After this, the hack should be complete. UNPLUG YOUR NAND DEVICE. Put on your RF Plate and power up the console. Make sure to put in a video signal as well as a Ethernet cable. This will make it much easier to get your CPU Key


Doing the hack - Creating and Writing Freeboot

After the hack is installed and we have our CPU key, we want to turn off the console so that we can write our freeboot image. This will look like the regular dashboard but with the ability to run unsigned applications. If you do not want to write out your CPU Key, put the IP your console got in the bottom right and click Get CPU key.

On JRunner, ensure your NAND dump is on the source file and click Create XeBuild image. Once created, it will output a log of information such as your hack type, CPU key and other misc. information. These will be saved.

Image showing JRunner creating a updflash.bin file which will be used for flashing
JRunner creating a XeBuild image

At this point, you are at your final step. TURN OFF YOUR CONSOLE.

Click Write Nand and it should begin to write the XeBuild image. After this, unplug everything INCLUDING THE NAND READER from your console and re-plug power and video and power on. Hopefully, you should be presented with the stock latest dashboard with a missing avatar.


Finale

That's it. You might want to set a custom fan curve using a software like Dashlaunch and install XeX menu so you can browse the files on your console. These are paramount on any modded system, especially a phat, to help prevent a RRoD occurring.
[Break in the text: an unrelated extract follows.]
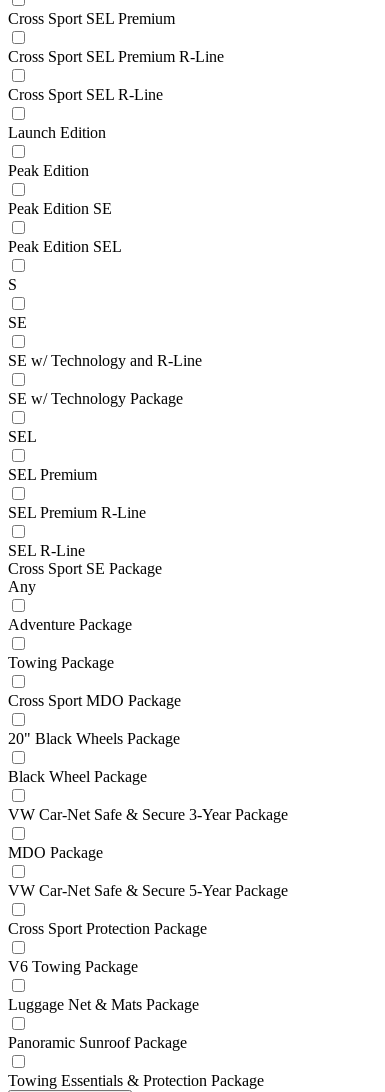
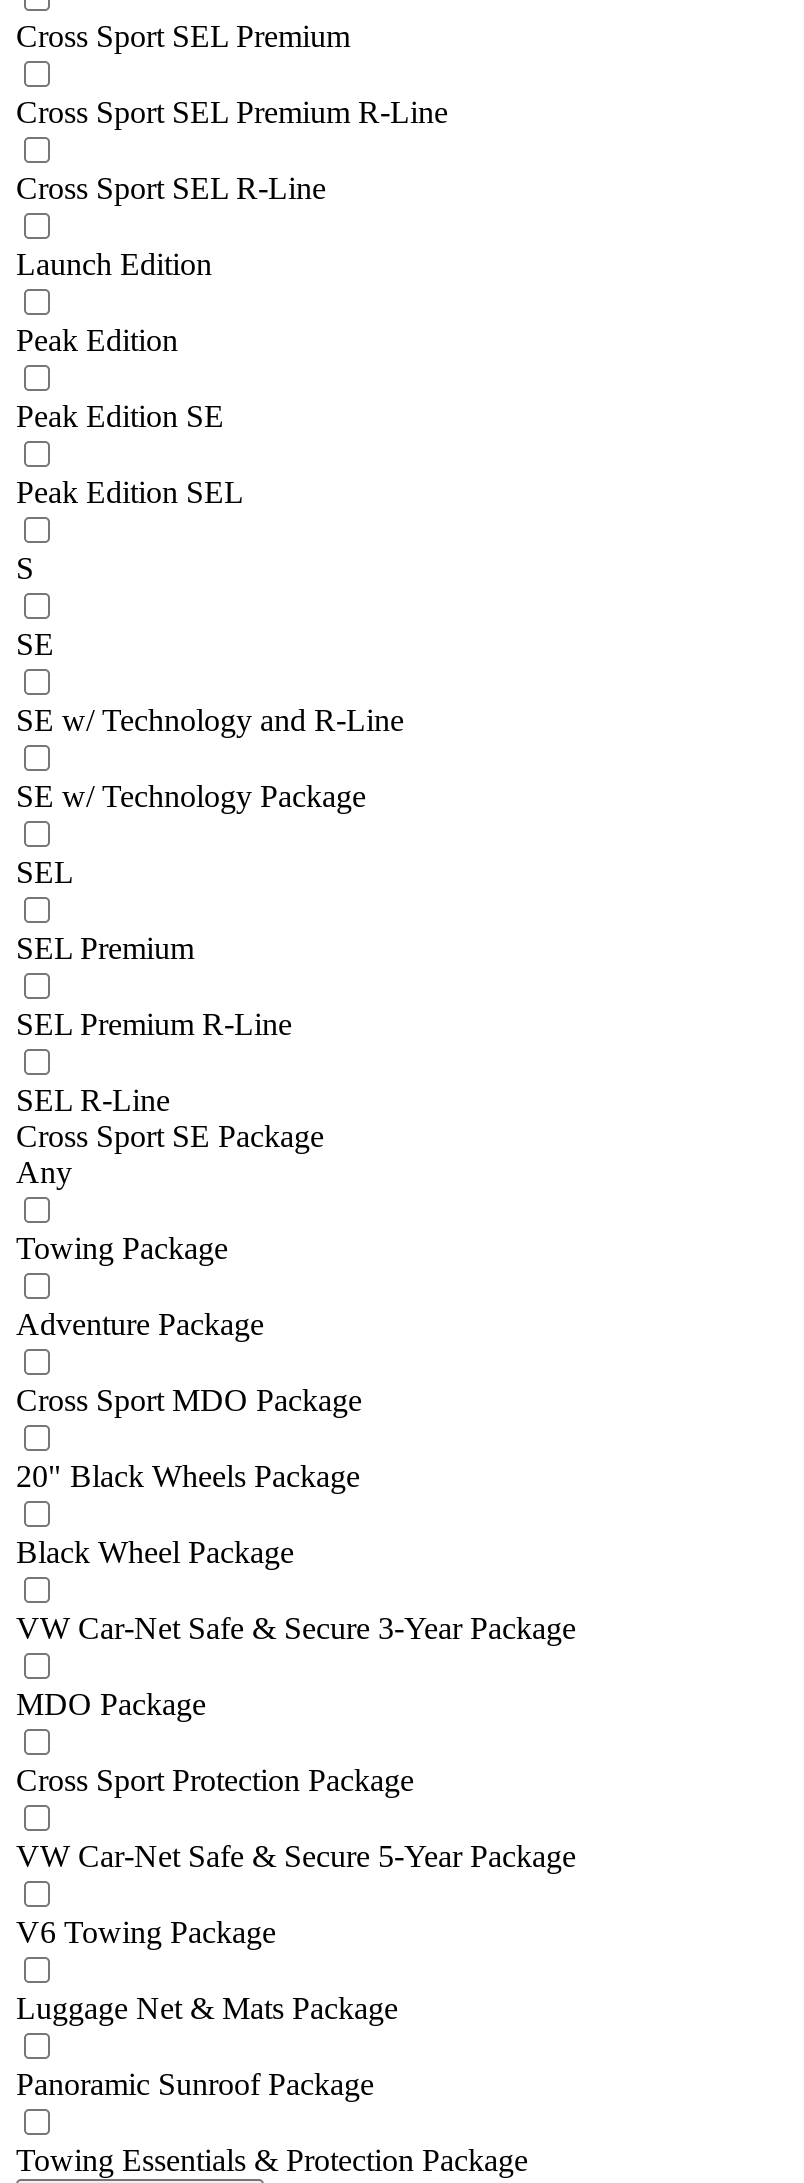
moved down: Adventure Package

moved up: Towing Package

moved down: VW Car-Net Safe & Secure 5-Year Package

moved up: Cross Sport Protection Package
It's quite satisfying to load Dashlaunch and be presented with a JTAG hack. There's a lot of significance to it as they are hard to come by. For note, you can always check your flash and console type in Dashlaunch at the bottom right.

An image of the software dashlaunch showing this console as a Japser JTAG
Dashlaunch showing the JTAG hack type

Final Thoughts

The JTAG hack was a very significant breakthrough in the ability to run homebrew on your own console. Even today, RGH or JTAG consoles are a great step up from the original XBOX homebrew scene. Emulators are present, lots of documentation on developing your own software and even the ability to play backup copies of your games. Lots of PHAT consoles experience a sticky or non-functional disc tray and this can be a great way to revive a console, assuming you have the hard drive space.

I would recommend the 360 to someone who is interested in capabilities of homebrew consoles. but I would not recommend it to someone who wants to mod games online. XBLive is nourished with people on modified consoles and I have my doubts at how long XBLive will even last. I'd imagine it also peaked a lot of interest from kids on how security and electronics work. I sure learned a lot from my years of using on.